The Scheduler API: Prioritising Work on the Main Thread

Every performance problem in the browser eventually traces back to the same crime: something blocked the main thread for too long.

The user clicked a button. The browser wanted to run the click handler, repaint the changed pixel, and move on. But before it could, your application decided this was a great time to parse a 4 MB JSON payload, diff a 3,000-node virtual DOM, and synchronously compute analytics. The animation dropped frames. The button felt broken. The user noticed.

We have spent years routing around this problem. Debouncing, throttling, Web Workers, requestIdleCallback, virtualizing long lists — all of them are, at their core, strategies to stop doing too much on the main thread at once.

The Scheduler API takes a different angle. It doesn't tell you to do less work. It lets you tell the browser which work matters right now and which can wait — and it actually enforces that.

Why The Old Solutions Fall Short

Before reaching for anything new, it's worth being honest about the tools that already exist.

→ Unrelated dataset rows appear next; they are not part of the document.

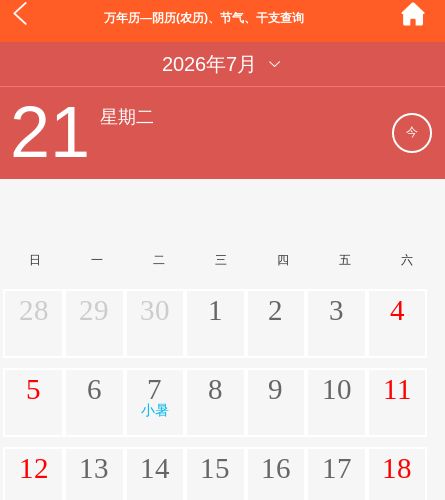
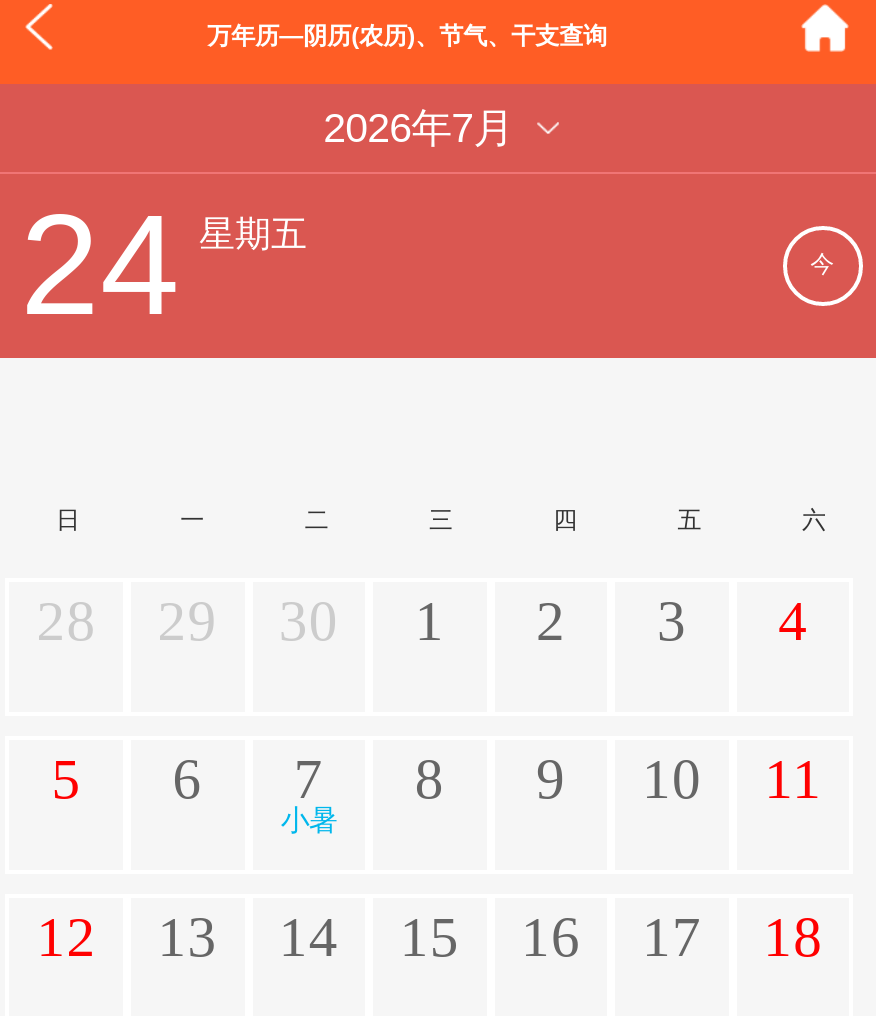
[10,92,154,172] 21 星期二 -> [20,185,307,345] 24 星期五

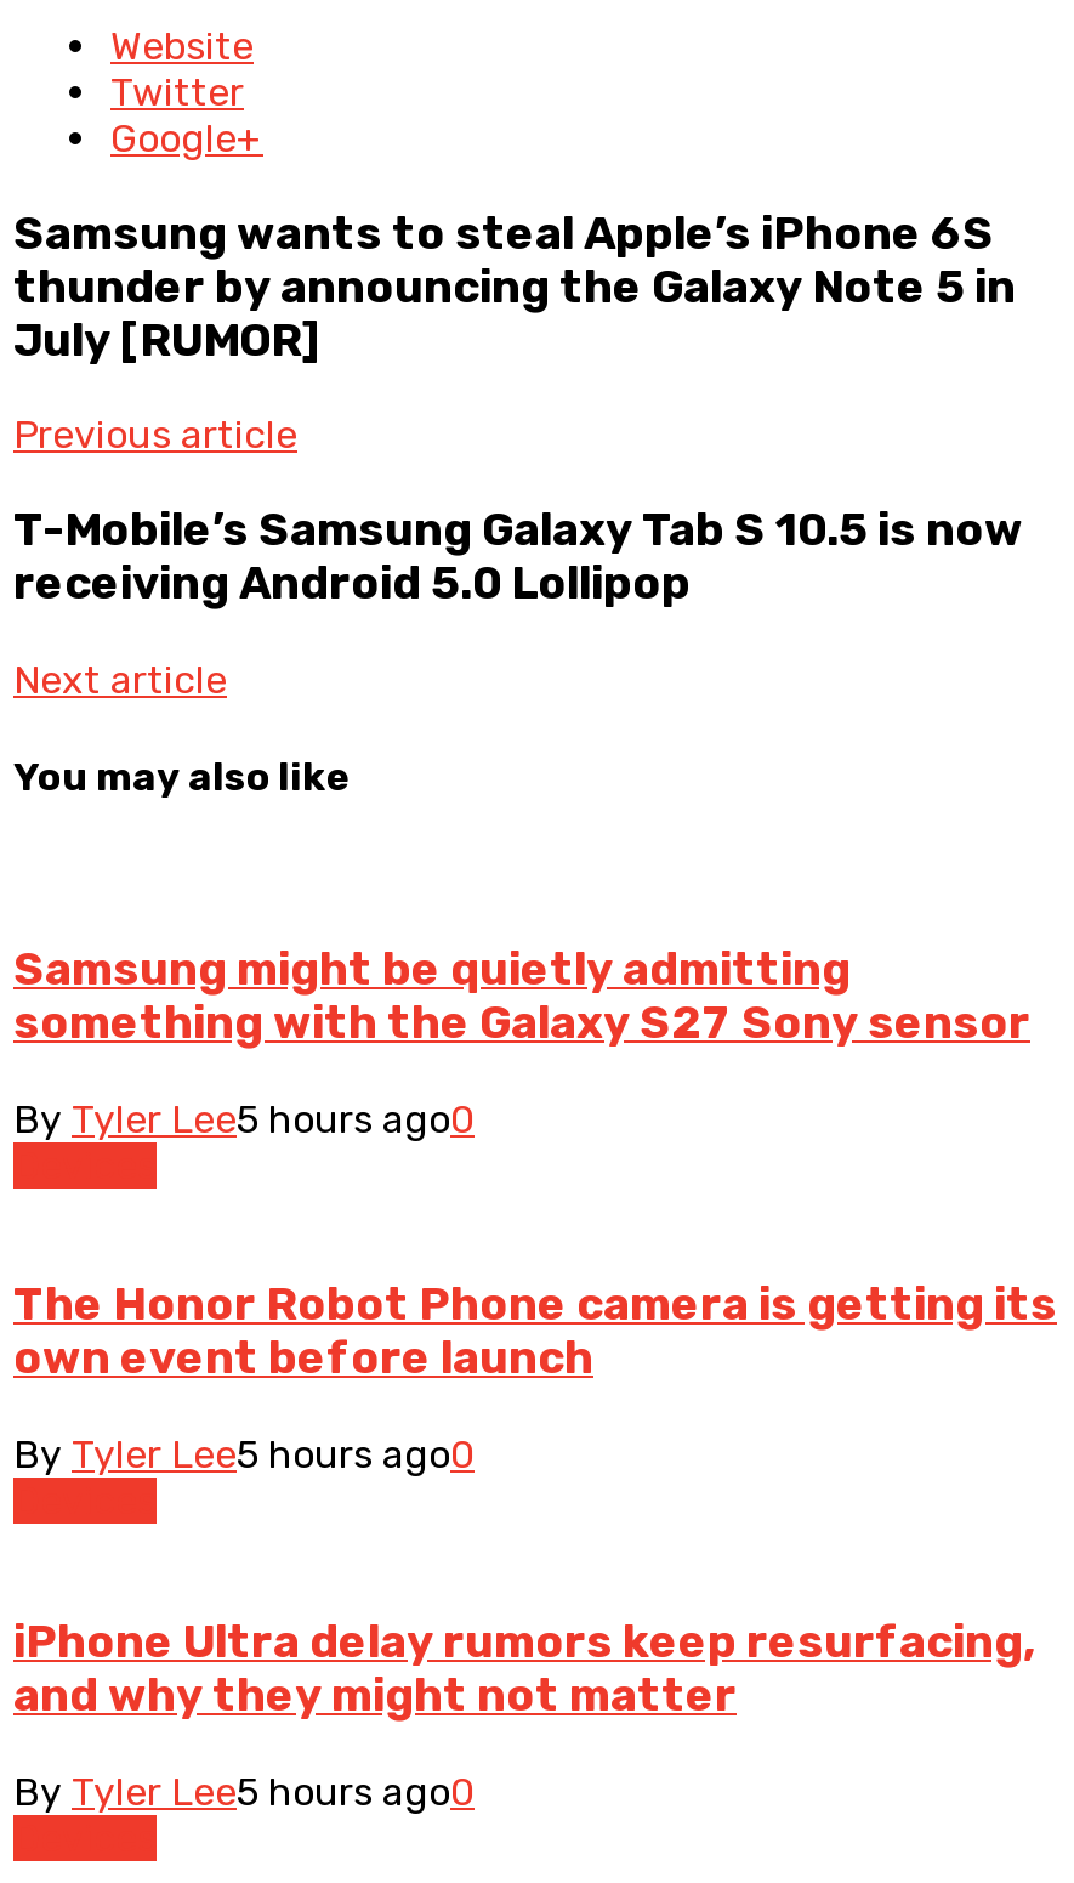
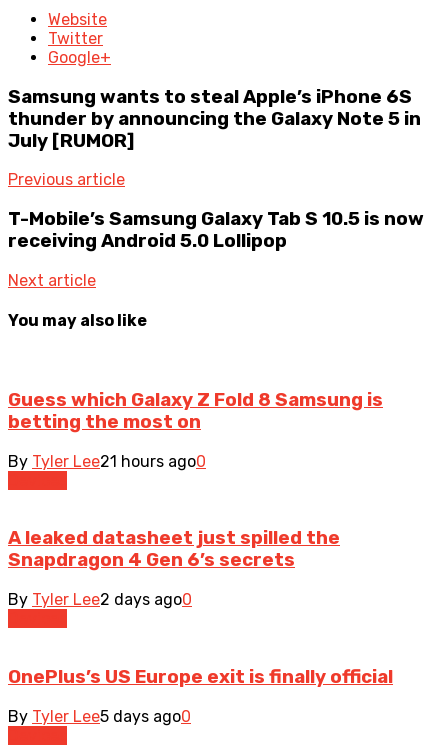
[13,943,1030,1050] Samsung might be quietly admitting | something with the Galaxy S27 Sony sensor -> [8,389,383,433] Guess which Galaxy Z Fold 8 Samsung is | betting the most on
[13,1096,475,1142] By Tyler Lee5 hours ago0 -> [8,452,206,471] By Tyler Lee21 hours ago0
[13,1279,1057,1386] The Honor Robot Phone camera is getting its | own event before launch -> [8,527,340,571] A leaked datasheet just spilled the | Snapdragon 4 Gen 6’s secrets
[13,1432,475,1478] By Tyler Lee5 hours ago0 -> [8,590,192,609] By Tyler Lee2 days ago0
[13,1615,1035,1722] iPhone Ultra delay rumors keep resurfacing, | and why they might not matter -> [8,666,393,688] OnePlus’s US Europe exit is finally official
[13,1768,475,1814] By Tyler Lee5 hours ago0 -> [8,706,191,726] By Tyler Lee5 days ago0

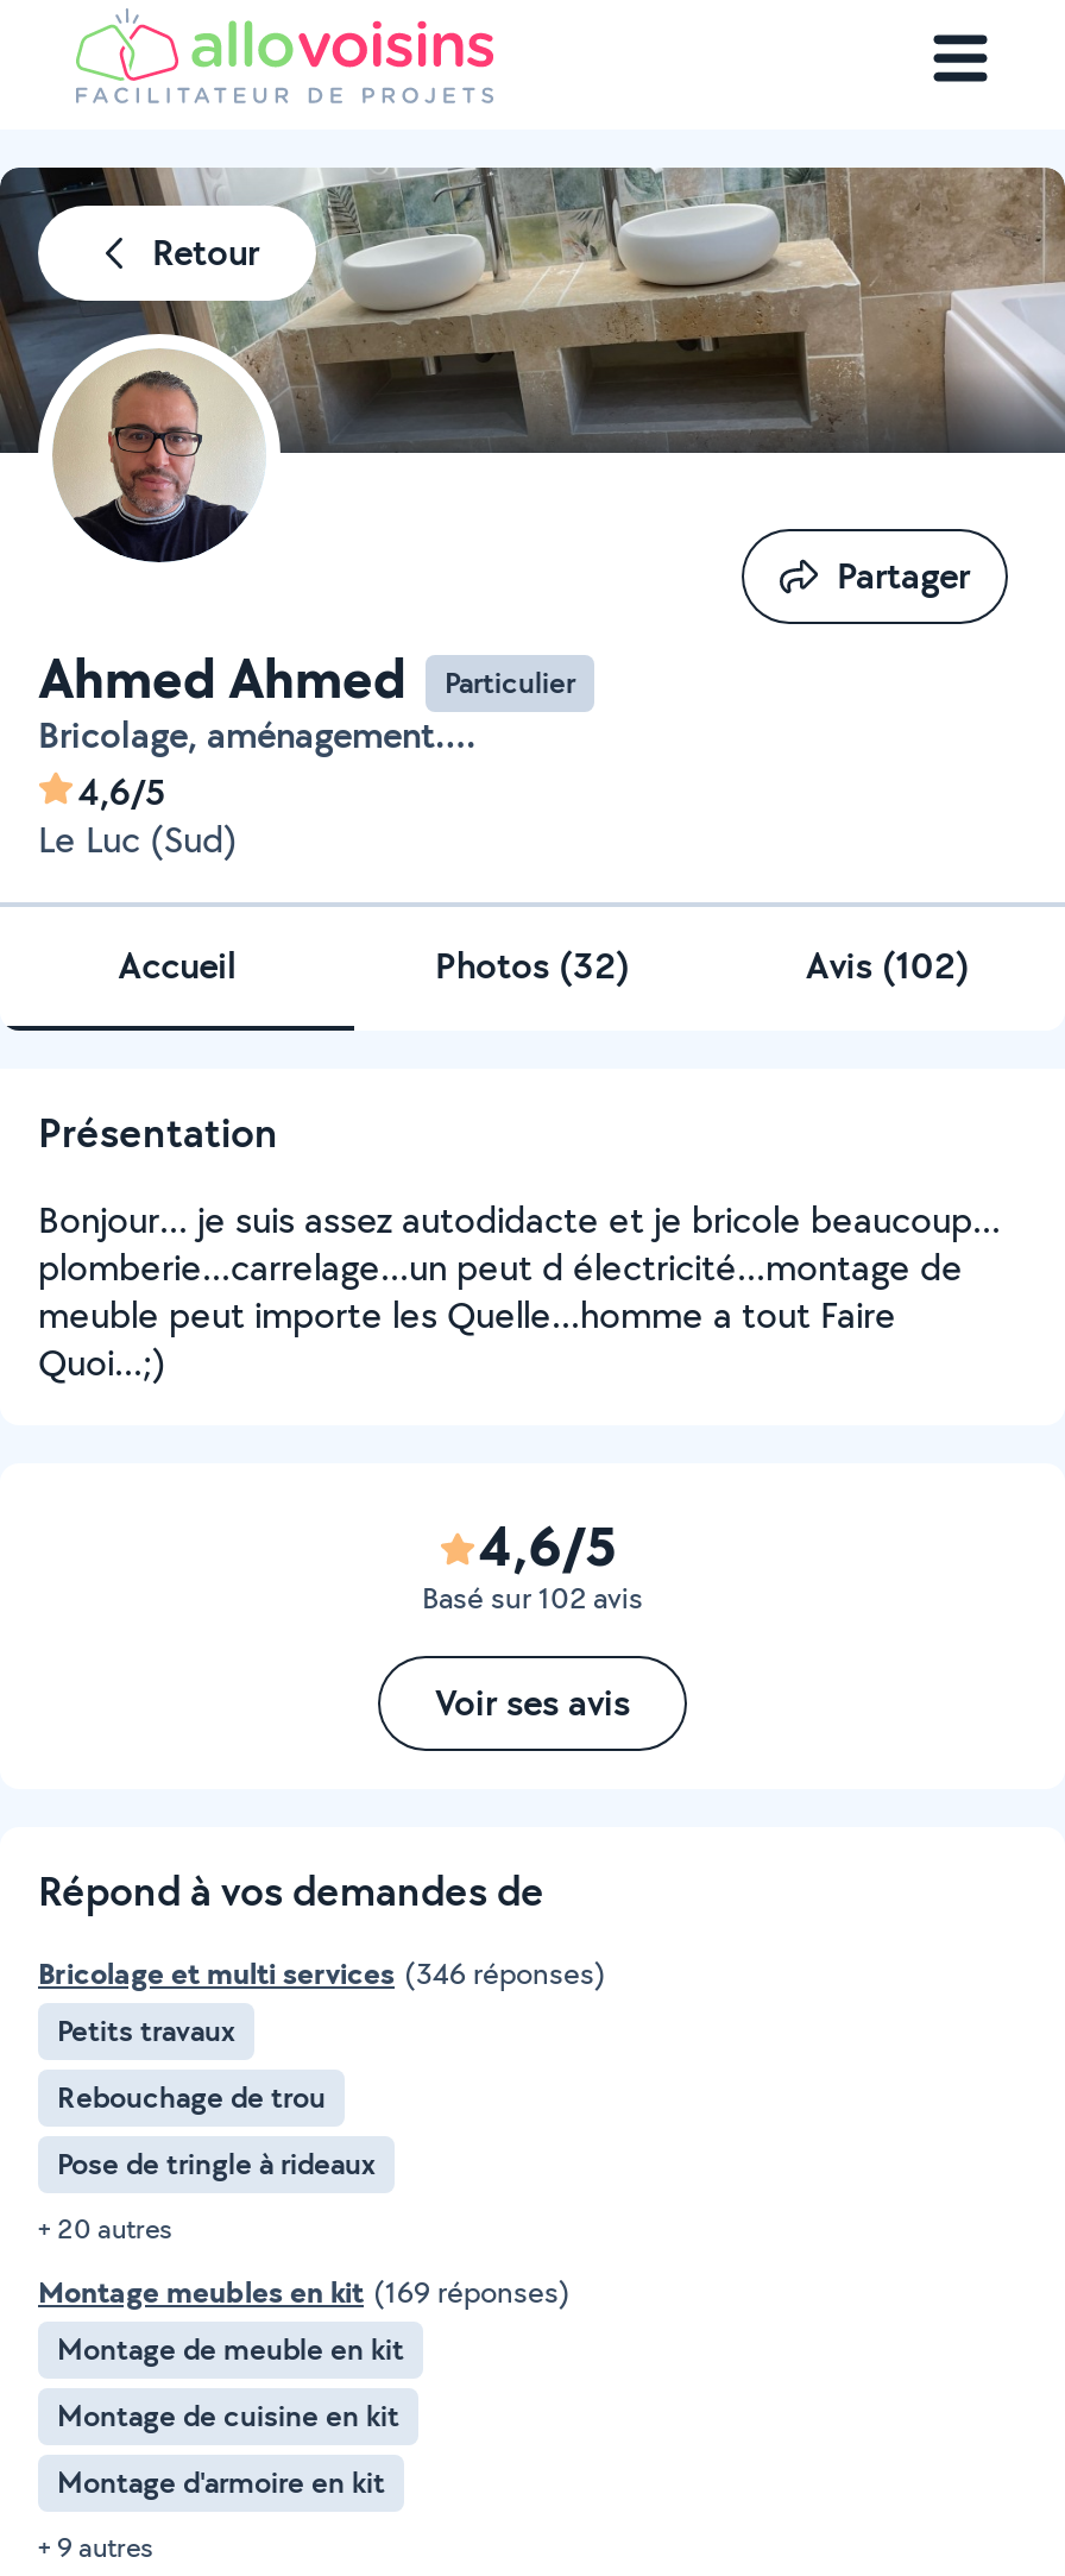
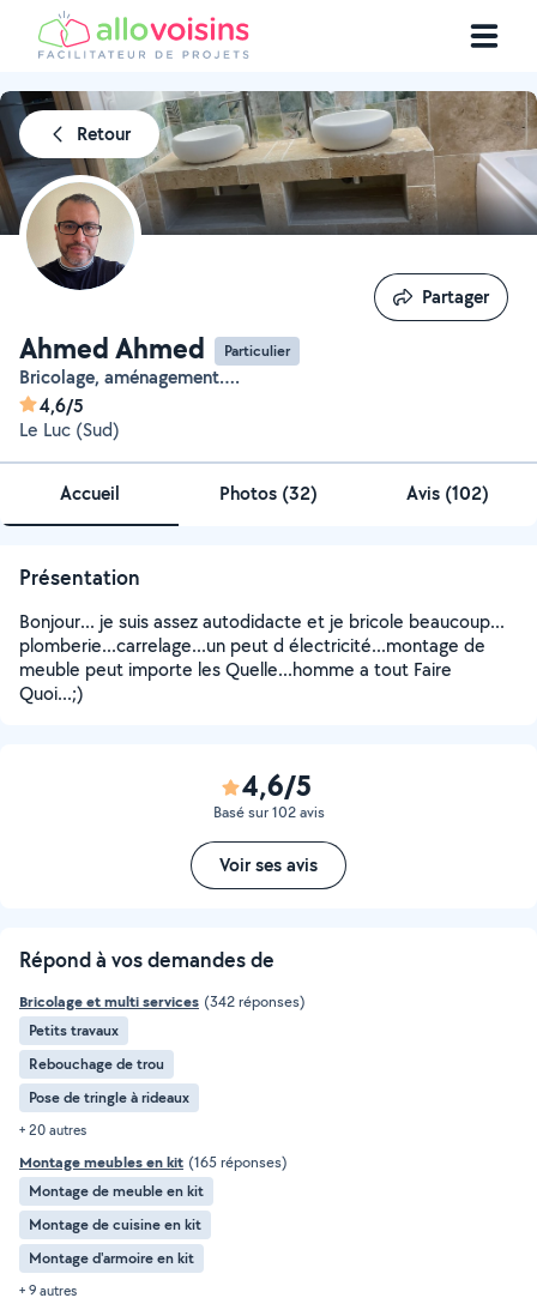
[38,1953,606,1994] Bricolage et multi services (346 réponses) -> [19,991,306,1012] Bricolage et multi services (342 réponses)
[38,2272,571,2312] Montage meubles en kit (169 réponses) -> [19,1152,288,1172] Montage meubles en kit (165 réponses)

setTimeout(fn, 0) — The Classic Lie

The canonical trick for "yielding to the browser" is wrapping work in a setTimeout with a zero-delay:

setTimeout(() => {
    doExpensiveWork()
}, 0)

This defers doExpensiveWork until after the current synchronous call stack clears, which buys the browser a slot to repaint. It works, in the same way a Band-Aid works on a broken leg. The problem is that setTimeout callbacks are scheduled into a single, undifferentiated queue. Your deferred analytics code and your deferred critical rendering code are both "just callbacks." There is no concept of importance.

There's also the historical floor: browsers clamp setTimeout delays to a minimum of 4ms after five nested calls, meaning you can't even rely on the zero-delay to mean "as soon as possible."

requestIdleCallback — The Right Idea, Wrong API

requestIdleCallback was a genuine step forward. It lets you schedule low-priority work for browser idle periods:

requestIdleCallback((deadline) => {
    while (deadline.timeRemaining() > 0 && tasks.length > 0) {
        tasks.shift()()
    }
})

You get a deadline object, you check how much time is left in the idle period, and you process work until it runs out. This prevents your background work from stealing time from user interactions.

But it has two cardinal limitations:

1. No priority system. requestIdleCallback is a binary: it's either "idle work" or "not idle work." There's no way to say "run this before that idle task, because it matters more."
2. Unreliable under load. When the main thread is busy, idle periods shrink or disappear entirely. Critical deferred work might literally never run during a heavy interaction-driven session.

requestAnimationFrame — The Wrong Abstraction

requestAnimationFrame is for animation. Specifically, it fires before each paint, giving you a reliable hook for writing to the DOM without causing layout thrash. Developers sometimes abuse it as a general "next-tick" mechanism.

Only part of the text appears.